# I HATE INSULATING CEILINGS!!!



## ScotO (Aug 12, 2012)

I'm right smack dab in the middle of insulating my cathedral ceiling in our new 'great room'.  What an effin' miserable job.  Anywho, I have never insulated a cathedral ceiling, but from all I have read you want the underside of the roof to breathe so here is what I am doing.  My house was built by my great-great-grandfather and my great-grandfather around 1918.  So to make the ceiling cathedral, I had to individually make each roof rafter into a truss, and that was a fun job  (that's for another conversation).  Back to the task at hand...... First, I installed vented soffit and a ridge vent on the peak of both roofs (I forgot to mention that there are actually 2 catherdral ceilings in the room).  Next I cut out the original dutchlap siding at the soffit and screened the hole with kevlar screen (to keep bees, bats, birds, etc from ever getting into the attic area).  Then I installed foam baffles to keep the insulation from blocking the airflow.  I then put in a layer of R30 unfaced insulation across the ceiling rafters.  I used string to keep that stuff from falling out.  Next I put R13 unfaced insulation between each ceiling rafter, again using string as a retainer (around every 8" across the entire ceiling).  I plan on using either heavy black plastic or possibly that foil faced 'bubble wrap' as the vapor barrier, taking the time to tape the joints of that stuff.  Does this sound about right?  Any professional input would be appreciated.  I'll post pictures later of this nightmare, I have been avoiding this job like the PLAGUE for over a year now (yes, you read that right), wife wants it done NOW or no more chainsaws and trees for me.....


----------



## Defiant (Aug 12, 2012)

You sure know how to have fun, you are not getting a like for this one, unless the pic's are good.


----------



## fishingpol (Aug 12, 2012)

I use insulation wire supports.  Thin stiff wire that you push up between the rafters.  Quick and easy, no stapling and reloading the stapler.  A tyvek suit to keep the itchies down.  The suits always seem small for me though, and ya sweat a pound or two away.


----------



## fishingpol (Aug 12, 2012)

I used these little buggers for the vented soffit for a nice clean look.  Various sizes available.


----------



## Vic99 (Aug 12, 2012)

I did a basement ceiling 4 years ago.  Miserable job!  Had all kinds of piping and such to work around.  Nothing like fiberglass raining down on you.  Took me 3 sessions to complete it.

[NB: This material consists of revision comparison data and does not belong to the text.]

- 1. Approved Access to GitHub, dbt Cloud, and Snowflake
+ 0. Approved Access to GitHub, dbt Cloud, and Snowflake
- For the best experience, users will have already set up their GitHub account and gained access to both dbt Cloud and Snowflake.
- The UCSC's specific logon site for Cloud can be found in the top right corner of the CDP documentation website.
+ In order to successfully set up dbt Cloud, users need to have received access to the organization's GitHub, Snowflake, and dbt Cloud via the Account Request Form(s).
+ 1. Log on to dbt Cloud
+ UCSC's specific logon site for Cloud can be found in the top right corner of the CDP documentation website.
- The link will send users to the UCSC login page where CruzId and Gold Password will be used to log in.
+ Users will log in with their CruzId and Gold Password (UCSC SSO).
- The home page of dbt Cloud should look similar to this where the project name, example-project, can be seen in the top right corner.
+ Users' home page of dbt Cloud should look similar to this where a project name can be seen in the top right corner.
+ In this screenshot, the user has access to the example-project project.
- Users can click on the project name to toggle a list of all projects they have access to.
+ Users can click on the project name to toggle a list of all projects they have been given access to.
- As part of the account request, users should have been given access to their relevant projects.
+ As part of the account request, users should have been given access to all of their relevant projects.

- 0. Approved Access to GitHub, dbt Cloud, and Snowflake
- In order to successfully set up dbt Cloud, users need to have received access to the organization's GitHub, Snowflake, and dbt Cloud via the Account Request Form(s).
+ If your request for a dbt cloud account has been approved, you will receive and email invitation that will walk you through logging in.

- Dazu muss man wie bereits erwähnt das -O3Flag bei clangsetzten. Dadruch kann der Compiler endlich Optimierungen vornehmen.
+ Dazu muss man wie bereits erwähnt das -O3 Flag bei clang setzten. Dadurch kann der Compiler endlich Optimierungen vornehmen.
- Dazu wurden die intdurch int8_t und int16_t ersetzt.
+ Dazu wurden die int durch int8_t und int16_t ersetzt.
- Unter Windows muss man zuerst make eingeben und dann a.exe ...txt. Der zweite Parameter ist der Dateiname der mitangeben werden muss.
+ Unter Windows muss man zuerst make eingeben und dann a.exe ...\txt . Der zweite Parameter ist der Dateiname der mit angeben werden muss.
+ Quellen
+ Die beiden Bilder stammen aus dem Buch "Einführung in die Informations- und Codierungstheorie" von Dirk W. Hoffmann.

If I had to do it again, I would have taken the time to cut 1 inch polystrene, caulked or spray foamed the imperfections, and declared victory.  Only R5 and still a PIA but at least would have stopped air flow and wouldn't have been exposed to Cajun-fiberglass rub on my skin.

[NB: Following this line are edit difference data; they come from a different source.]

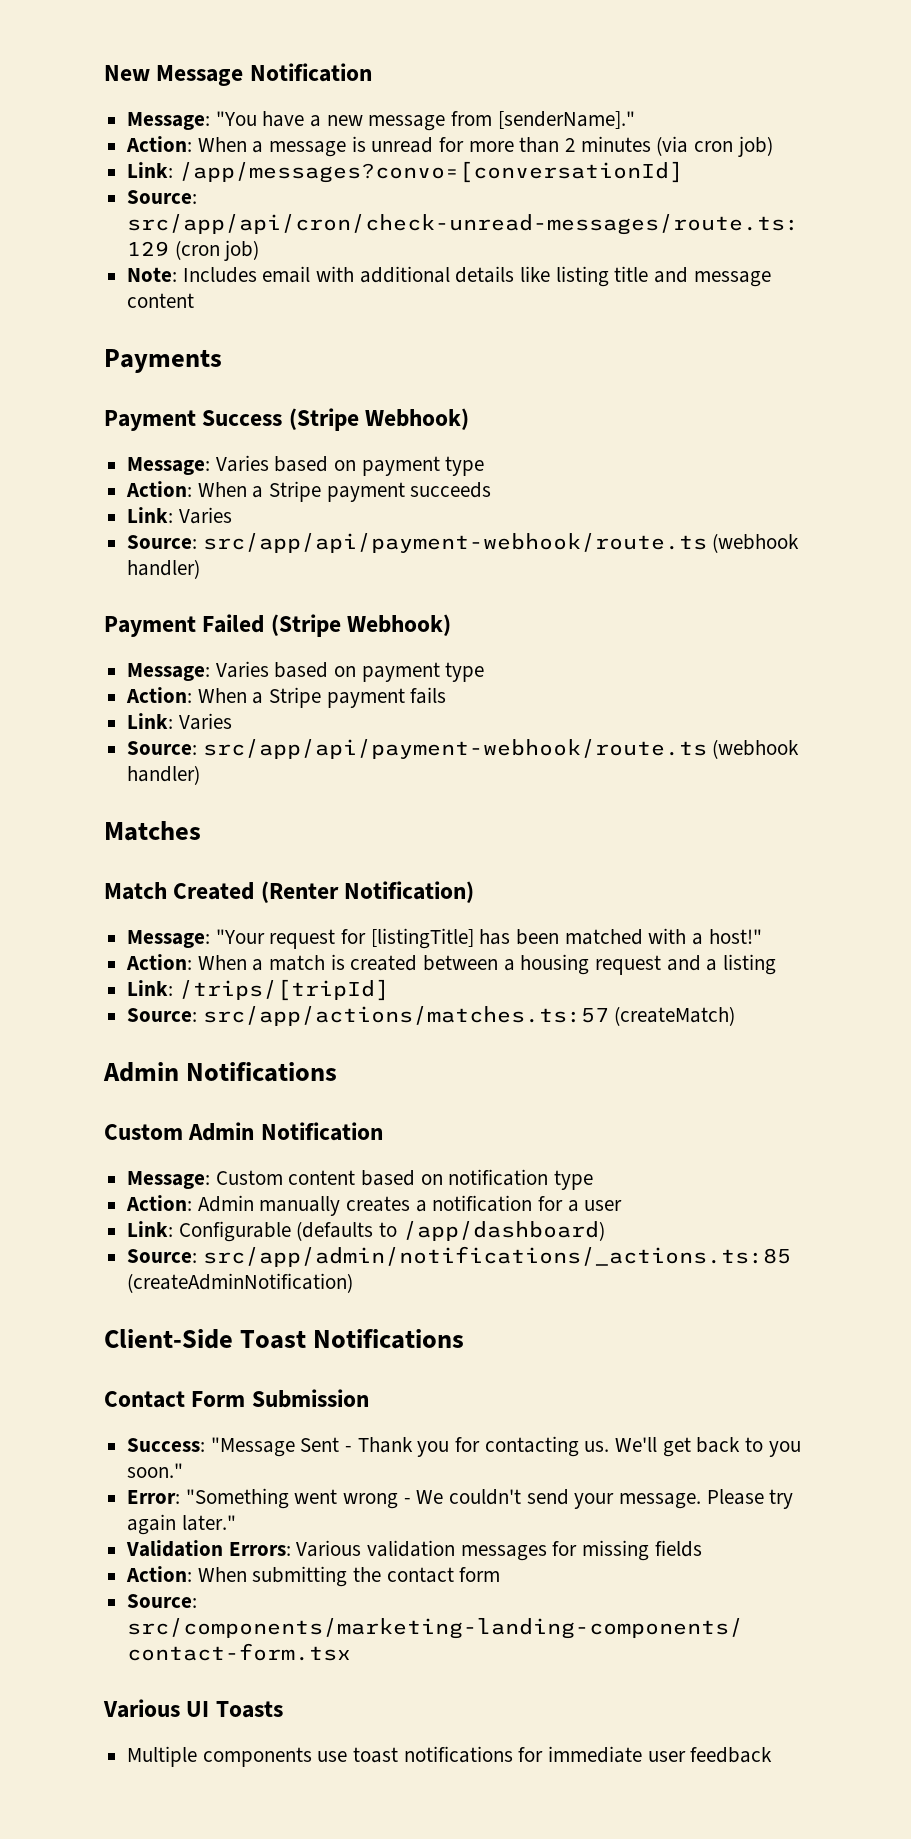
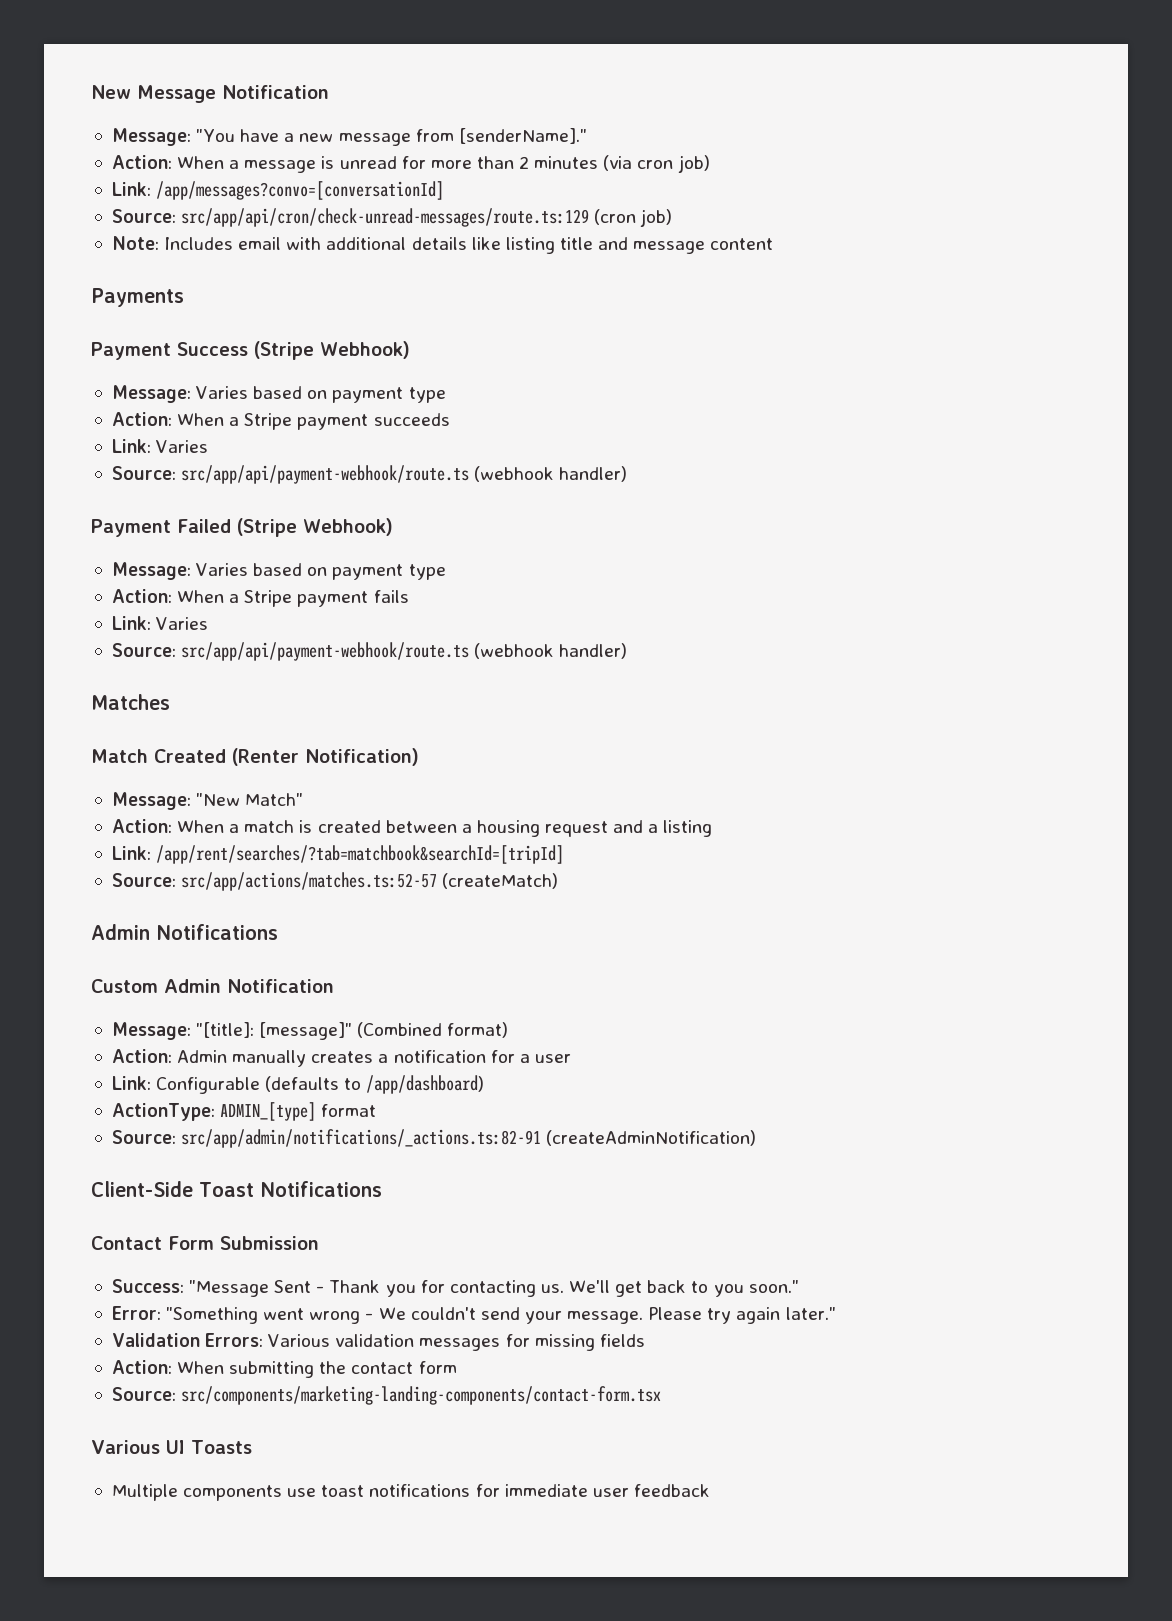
- Message: "Your request for [listingTitle] has been matched with a host!"
+ Message: "New Match"
- Link: /trips/[tripId]
- Source: src/app/actions/matches.ts:57 (createMatch)
+ Link: /app/rent/searches/?tab=matchbook&searchId=[tripId]
+ Source: src/app/actions/matches.ts:52-57 (createMatch)
- Message: Custom content based on notification type
+ Message: "[title]: [message]" (Combined format)
- Source: src/app/admin/notifications/_actions.ts:85 (createAdminNotification)
+ ActionType: ADMIN_[type] format
+ Source: src/app/admin/notifications/_actions.ts:82-91 (createAdminNotification)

What you explain sounds right for a roof.  I probably would have used metal wires between joists to secure fiberglass in place.


----------



## PapaDave (Aug 12, 2012)

Yep, that sounds like more fun than I'd want to have.
Sounds about right, as long as it has space to breathe.
I've avoided jobs only to find that they weren't all that bad once I got to 'em. That one, however, might never get done here.
I'd like to put some more insulation in our attic, but the wife has turned it into a storage space, so that won't get done until we can put that somewhere else.
One job turns into many.


----------



## ScotO (Aug 12, 2012)

Defiant said:


> You sure know how to have fun, you are not getting a like for this one, unless the pic's are good.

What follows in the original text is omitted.